Activity ▸
In this exercise, write out the data word for word and leave every image out.

Records provided ▸
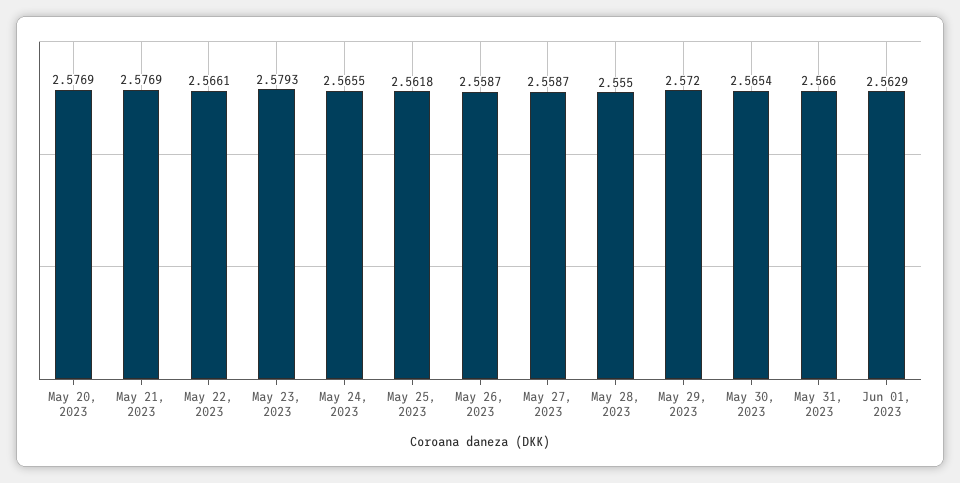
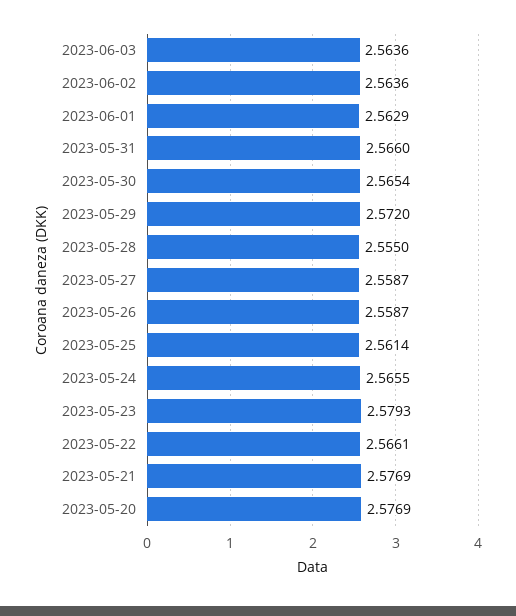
May 25, 2023: 2.5618 -> 2.5614
2023-06-03: none -> 2.5636
2023-06-02: none -> 2.5636

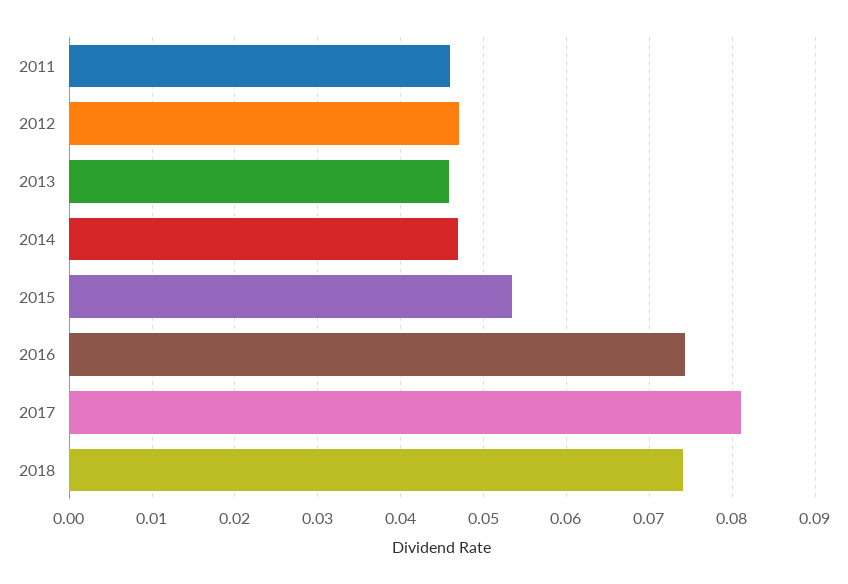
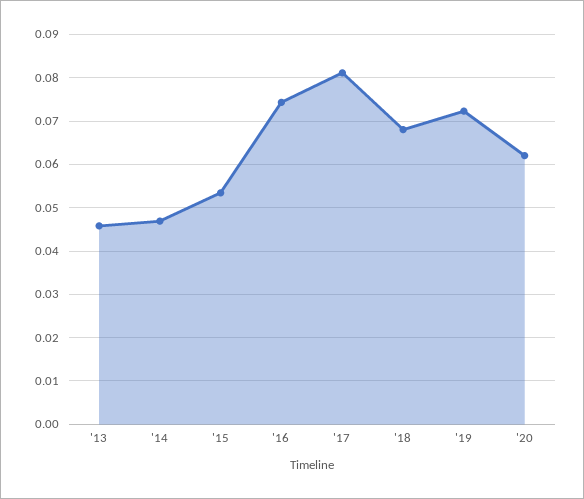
2011: 0.046 -> none
2012: 0.047 -> none
2018: 0.074 -> 0.068
'19: none -> 0.072
'20: none -> 0.062

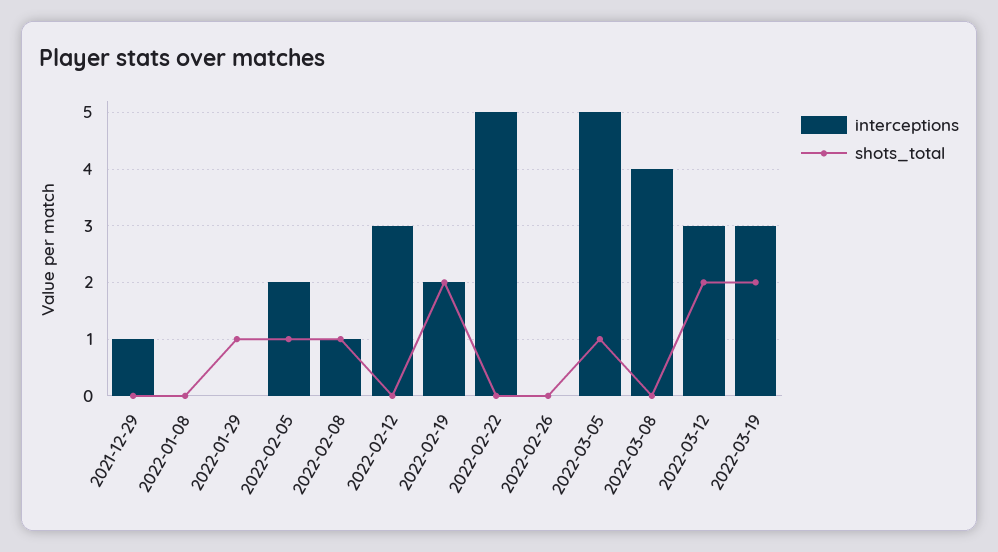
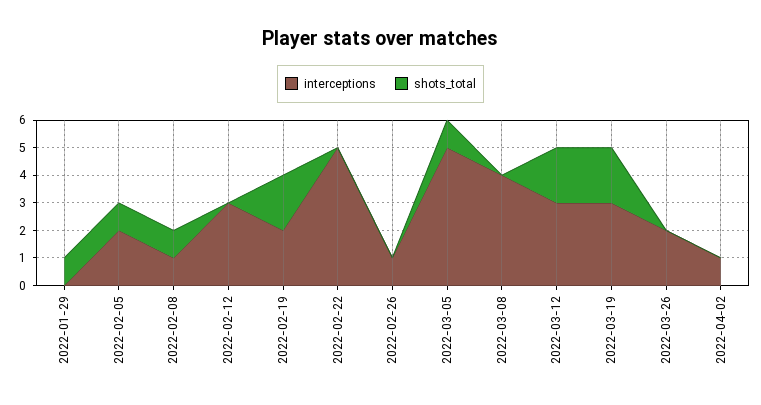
interceptions, 2021-12-29: 1 -> none
shots_total, 2021-12-29: 0 -> none
interceptions, 2022-01-08: 0 -> none
shots_total, 2022-01-08: 0 -> none
interceptions, 2022-02-26: 0 -> 1
interceptions, 2022-03-26: none -> 2
shots_total, 2022-03-26: none -> 0
interceptions, 2022-04-02: none -> 1
shots_total, 2022-04-02: none -> 0

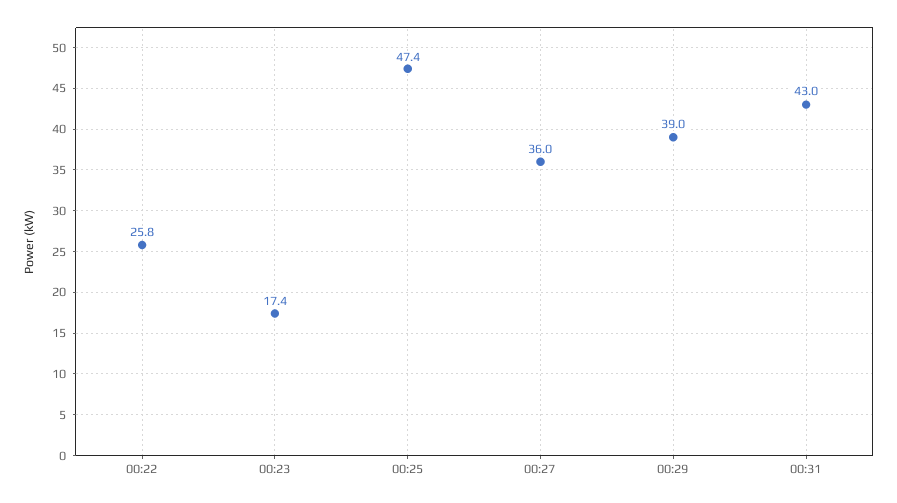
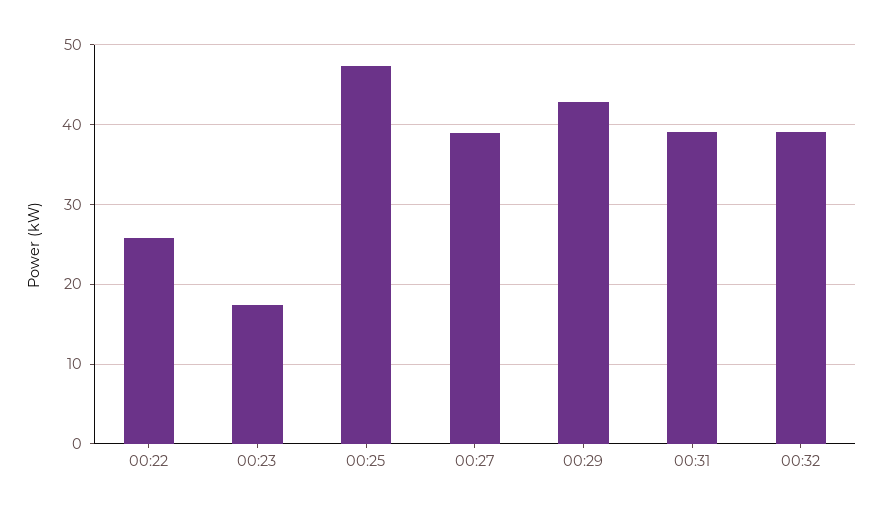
00:27: 36 -> 39
00:29: 39 -> 43
00:31: 43 -> 39
00:32: none -> 39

Exercise solution ▸
May 25, 2023: 2.5618 -> 2.5614
2023-06-03: none -> 2.5636
2023-06-02: none -> 2.5636

2011: 0.046 -> none
2012: 0.047 -> none
2018: 0.074 -> 0.068
'19: none -> 0.072
'20: none -> 0.062

interceptions, 2021-12-29: 1 -> none
shots_total, 2021-12-29: 0 -> none
interceptions, 2022-01-08: 0 -> none
shots_total, 2022-01-08: 0 -> none
interceptions, 2022-02-26: 0 -> 1
interceptions, 2022-03-26: none -> 2
shots_total, 2022-03-26: none -> 0
interceptions, 2022-04-02: none -> 1
shots_total, 2022-04-02: none -> 0

00:27: 36 -> 39
00:29: 39 -> 43
00:31: 43 -> 39
00:32: none -> 39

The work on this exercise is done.